Die Forscherinnen und Forscher bezeichnen ihren neuen Ansatz als "demogenomische Modellierung". Laura Winkelbach sagt:
Das Gebiet der Palaeogenomik ist noch sehr jung, wir haben daher jahrelang unsere Labormethoden optimiert, um die Produktion solch hochauflösender Palaeogenome möglich zu machen. Nur etwa zehn Prozent der untersuchten Skelette enthielten ausreichend DNA, um sie derart intensiv zu untersuchen.
Und Nina Marchi fügt hinzu:
Ein einfacher Vergleich der Ähnlichkeit verschiedener alter Genome reicht nicht aus, um zu verstehen, wie sie sich entwickelt haben. Wir mussten die tatsächliche Geschichte der untersuchten Populationen so genau wie möglich rekonstruieren. Dies ist nur mit komplexen populationsgenetischen Statistiken möglich.
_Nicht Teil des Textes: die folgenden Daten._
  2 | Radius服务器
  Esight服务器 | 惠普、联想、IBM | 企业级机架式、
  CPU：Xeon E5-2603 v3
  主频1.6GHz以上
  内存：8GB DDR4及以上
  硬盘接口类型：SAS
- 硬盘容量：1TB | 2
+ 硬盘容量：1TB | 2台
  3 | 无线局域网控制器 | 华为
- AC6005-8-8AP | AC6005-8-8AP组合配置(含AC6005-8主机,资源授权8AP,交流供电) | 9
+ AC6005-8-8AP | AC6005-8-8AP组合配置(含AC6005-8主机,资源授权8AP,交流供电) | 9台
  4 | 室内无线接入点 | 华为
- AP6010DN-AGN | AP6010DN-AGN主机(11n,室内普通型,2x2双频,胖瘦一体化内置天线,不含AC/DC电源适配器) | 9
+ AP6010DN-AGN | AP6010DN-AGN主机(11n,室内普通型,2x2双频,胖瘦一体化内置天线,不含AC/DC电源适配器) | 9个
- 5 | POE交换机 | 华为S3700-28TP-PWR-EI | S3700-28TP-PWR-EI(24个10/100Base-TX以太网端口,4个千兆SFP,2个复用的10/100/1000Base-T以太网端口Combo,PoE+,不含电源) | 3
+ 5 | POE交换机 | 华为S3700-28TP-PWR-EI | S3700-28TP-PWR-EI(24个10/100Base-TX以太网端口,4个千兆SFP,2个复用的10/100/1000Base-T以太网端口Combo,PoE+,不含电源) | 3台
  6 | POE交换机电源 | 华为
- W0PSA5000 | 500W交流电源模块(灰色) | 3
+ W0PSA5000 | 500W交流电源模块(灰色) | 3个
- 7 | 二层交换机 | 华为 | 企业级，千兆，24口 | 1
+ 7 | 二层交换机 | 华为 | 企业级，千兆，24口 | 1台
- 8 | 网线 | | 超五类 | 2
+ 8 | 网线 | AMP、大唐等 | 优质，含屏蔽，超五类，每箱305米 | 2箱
Die Steinzeit verlief für die Menschen nicht als lineare Geschichte. Ihre Realität war nicht zuletzt von den Klimabedingungen geprägt. Vor etwa 25.000 Jahren erreichte die letzte Eiszeit ihren Höhepunkt, ein großer Teil Europas verschwand unter Gletschern. In dieser Epoche, die Letzteiszeitliches Maximum genannt wird, verkleinerte sich der Lebensraum für die vorher eng verwandten Jäger- und Sammlergemeinschaften.
Sie spalteten sich in verschiedene Gruppen auf, die voneinander isoliert weit im Westen des Kontinents und im Südosten lebten, ein dritter Teil zog sich in den Nahen Osten zurück.
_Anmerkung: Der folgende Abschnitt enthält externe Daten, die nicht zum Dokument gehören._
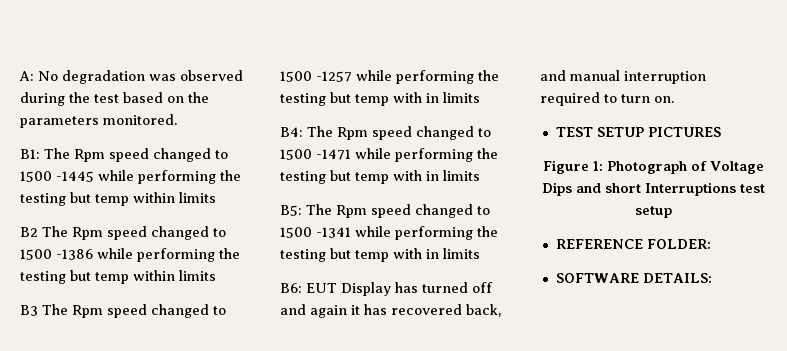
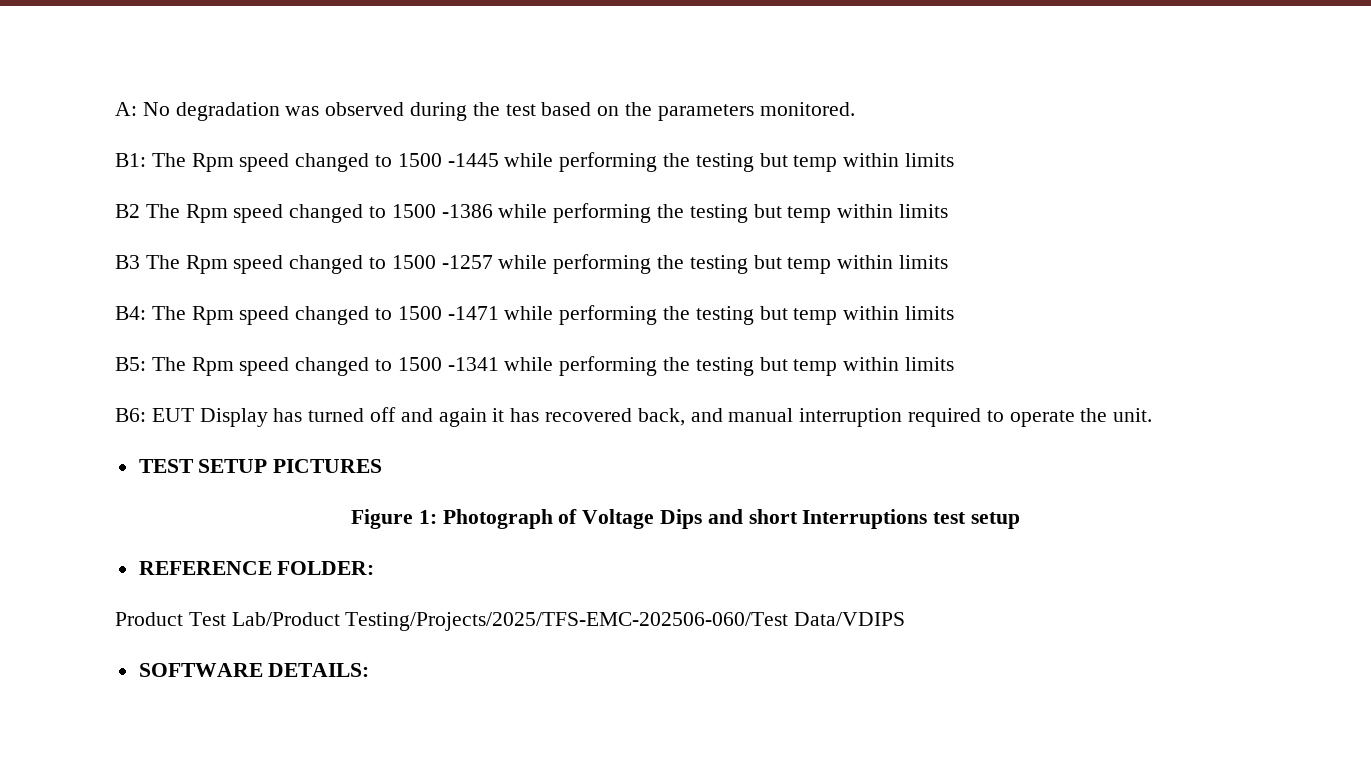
- B3 The Rpm speed changed to 1500 -1257 while performing the testing but temp with in limits
+ B3 The Rpm speed changed to 1500 -1257 while performing the testing but temp within limits
- B4: The Rpm speed changed to 1500 -1471 while performing the testing but temp with in limits
+ B4: The Rpm speed changed to 1500 -1471 while performing the testing but temp within limits
- B5: The Rpm speed changed to 1500 -1341 while performing the testing but temp with in limits
+ B5: The Rpm speed changed to 1500 -1341 while performing the testing but temp within limits
- B6: EUT Display has turned off and again it has recovered back, and manual interruption required to turn on.
+ B6: EUT Display has turned off and again it has recovered back, and manual interruption required to operate the unit.
+ Product Test Lab/Product Testing/Projects/2025/TFS-EMC-202506-060/Test Data/VDIPS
Nach dem Ende der Eiszeit setzten sich die Menschen wieder in Bewegung, trafen und vermischten sich. Aus dieser komplexen Bevölkerungsdynamik entstand die genetische Mixtur der Menschen, die später den Ackerbau und die sesshafte Lebensweise erfanden.
Das Forschungsteam datiert diesen Mischungsprozess auf die Zeit vor rund 14’000 Jahren, danach folgte eine mehrere tausend Jahre dauernde Periode extremer genetischer Differenzierung.
Demografische Entwicklungen der Frühgeschichte
Die Autorinnen und Autoren schreiben in ihrem Artikel:
"Obwohl sich die ersten Bauern der Welt genetisch stark von den europäischen Jägern und Sammlern des Holozän unterscheiden, zeigt unsere Simulation auf der Grundlage hochwertiger Genome, dass einige europäische und südwestasiatische Populationen tatsächlich eine gemeinsame jüngere Geschichte hatten, die durch wiederholte Interaktionen seit dem Ende der letzten Eiszeit gekennzeichnet war. Zusammenfassend lässt sich sagen, dass die Idee eines einzigen kulturellen und genetischen Ursprungs aller Bauern im Fruchtbaren Halbmond ohne einen signifikanten anfänglichen Beitrag von Jägern und Sammlern des Holozän mit europäischem Charakter in ihrer jetzigen Form nicht mehr haltbar ist."
Das Wissenschaftlerteam will seine Forschung mit seinem Ansatz der demogenomische Modellierung fortführen. Ihnen ist bewusst, dass es noch große räumliche und zeitliche Lücken in ihren Ergebnisse gibt.
Sie sind überzeugt, dass es künftig mit der Kombination von Genomdaten hoher Qualität und den neuesten statistischen Methoden möglich sein wird, demografische Entwicklungen der Frühgeschichte über große Zeiträume zu rekonstruieren. Als nächsten Schritt wollen sie sich jüngere Knochen von Individuen aus dem Neolithikum und der Bronzezeit vornehmen, um ihr demografisches Modell fortzuschreiben.